Kane Parsons began building worlds at the age of 10. He’d piece together entire realms on sandbox games like Minecraft and LittleBigPlanet, deepening his fascination with mapping out new spaces. A decade later, he’s still building worlds – but now he’s doing it for Hollywood.

Parson’s debut feature Backrooms lands in cinemas. The horror film follows an architect-turned-furniture store owner who discovers a hidden portal and becomes trapped in a mysterious, maze-like space. His concerned therapist eventually embarks on a mission to find him, entering the otherworldly realm herself.

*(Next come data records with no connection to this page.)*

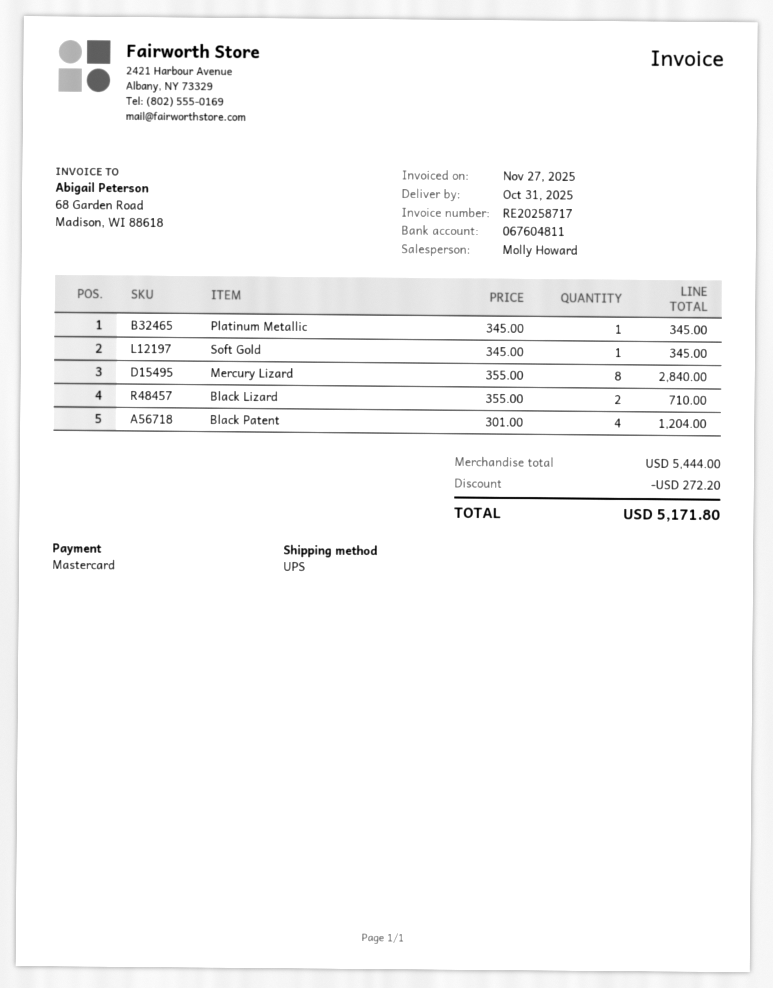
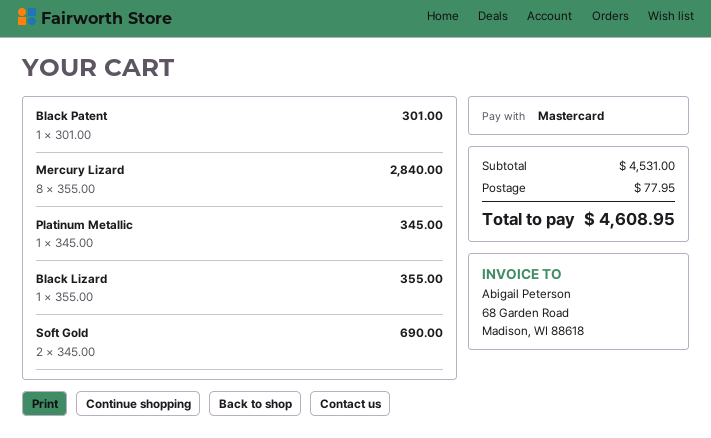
Soft Gold: 1 x 345.00 = 345.00 -> 2 x 345.00 = 690.00
Black Lizard: 2 x 355.00 = 710.00 -> 1 x 355.00 = 355.00
Black Patent: 4 x 301.00 = 1204.00 -> 1 x 301.00 = 301.00
subtotal: 5444.00 -> 4531.00
discount: 272.20 -> none
shipping: none -> 77.95
total: 5171.80 -> 4608.95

Aged just 20, Kane Parsons is A24’s youngest ever director.Jeremy Cox

Now aged 20, Parsons has already secured the backing of buzzy indie studio A24, as well as legendary horror producer James Wan and Longlegs director Osgood Perkins. As if that weren’t already enough star power, he also landed two Academy Award nominees – Chiwetel Ejiofor (12 Years a Slave) and Renate Reinsve (Sentimental Value) – to feature as his leads.

Considering it was only 10 years ago that Parsons was tinkering away on Minecraft in his California childhood home, this accomplishment is beyond massive. How did he, at just 20 years old, end up rubbing shoulders with some of Hollywood’s most elite?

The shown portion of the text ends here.